Que estimando parcialmente los recursos de apelación interpuestos por la asistencia letrada de Luis Manuel y por la de Gabriel y Justiniano así como la entidad Línea Directa Aseguradora, contra la sentencia de 8 de noviembre de 2011, dictada por el Juzgado de Instrucción nº 48 de los de esta villa de Madrid, que condenó a Justiniano , como autor criminalmente responsable de una falta de imprudencia del art. 621.3 del Código Penal a la pena de multa de 30 días con una cuota diaria de 10 €, con responsabilidad personal subsidiaria para el caso de impago, así como al abono de las costas habiendo de indemnizar a Luis Manuel en 305.174, 81 € así como a la entidad Mapfre en la cifra de 40.022, 31 €, declarando la responsabilidad civil directa de la entidad Línea Directa Aseguradora y la subsidiaria de Gabriel , debo revocar y revoco la mencionada resolución en el sentido de modificar la cantidad por la que se ha de indemnizar a Luis Manuel en la de 353.214,29 €, confirmando en todo lo demás la mencionada resolución; y todo ello sin hacer especial pronunciamiento en cuanto a las costas procesales causadas en la presente alzada

No se hace imposición de las costas de esta instancia, que se declaran de oficio.

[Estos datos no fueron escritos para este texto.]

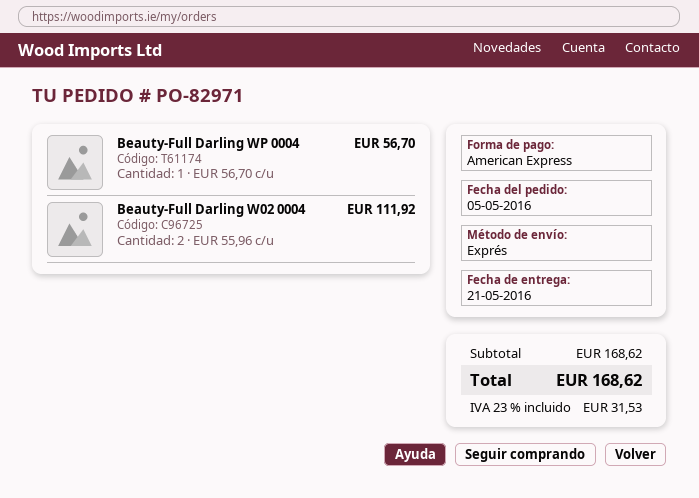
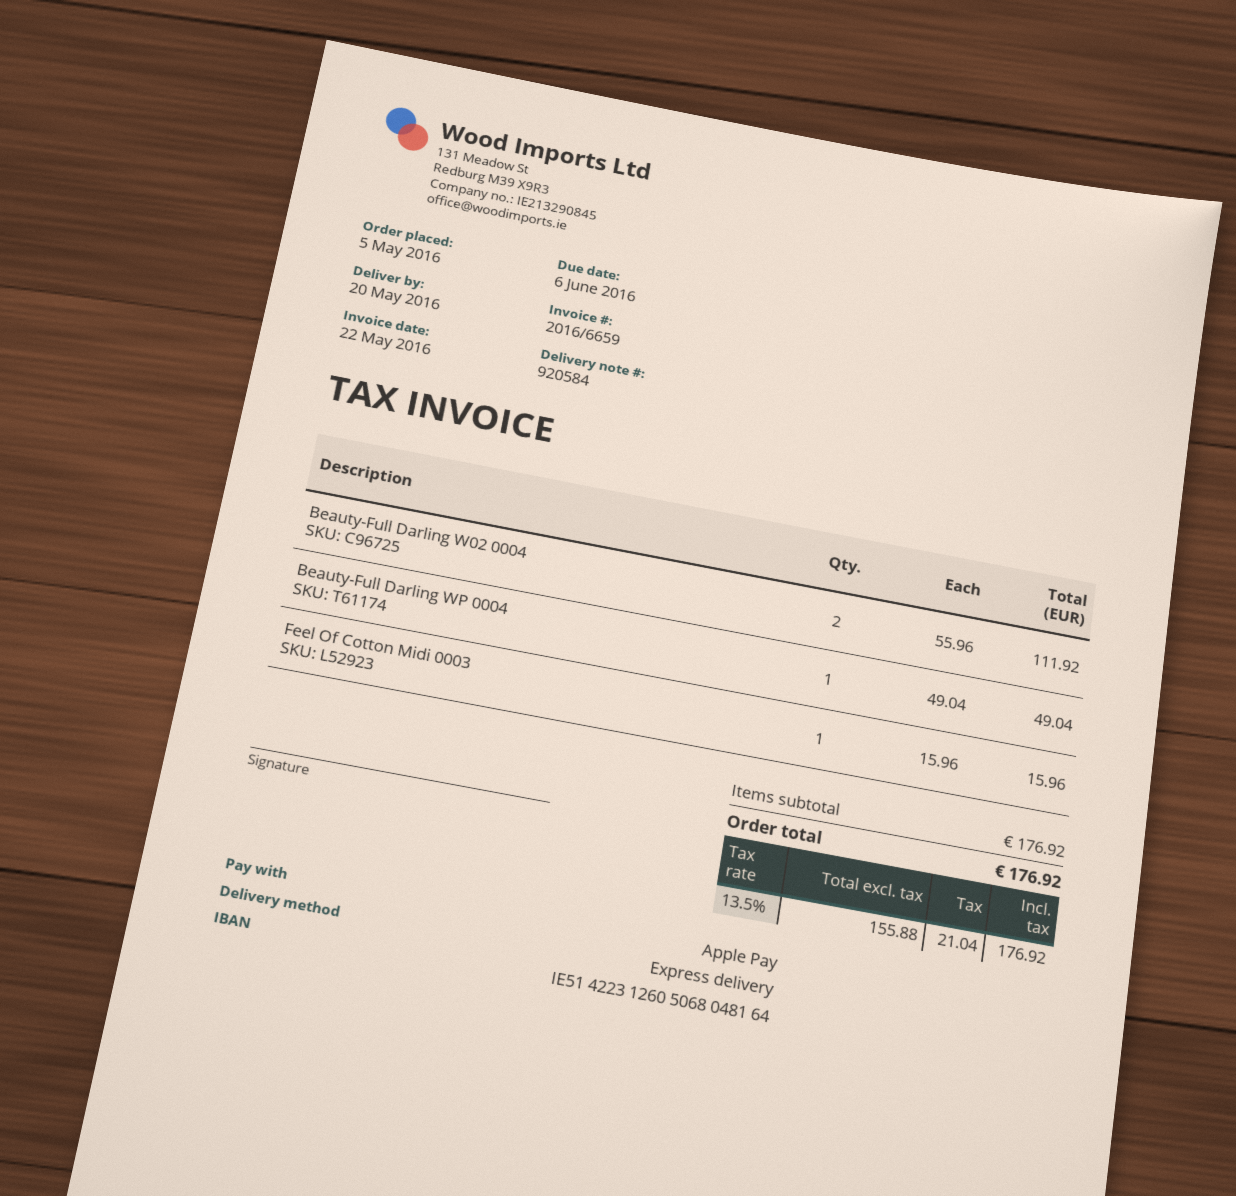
delivery date: 2016-05-21 -> 2016-05-20
payment method: American Express -> Apple Pay
Beauty-Full Darling WP 0004: 1 x 56.70 = 56.70 -> 1 x 49.04 = 49.04
Feel Of Cotton Midi 0003: none -> 1 x 15.96 = 15.96
subtotal: 168.62 -> 176.92
tax: 23% = 31.53 -> 13.5% = 21.04
total: 168.62 -> 176.92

Contra esta sentencia no cabe ulterior recurso ordinario.

Notifíquese a las partes personadas.

Con testimonio de ella, devuélvanse las actuaciones principales al Juzgado de su procedencia, para su ejecución.

Lo acuerda, manda y firma el Ilustrísimo Señor Magistrado don JOSÉ LUIS SÁNCHEZ TRUJILLANO, constituido como órgano unipersonal de apelación.

PUBLICACION.- Dada, leída y publicada la anterior sentencia por el Ilmo. Sr. Magistrado que la firma, estando celebrando Audiencia Pública en el mismo día de la fecha, de lo que doy fe.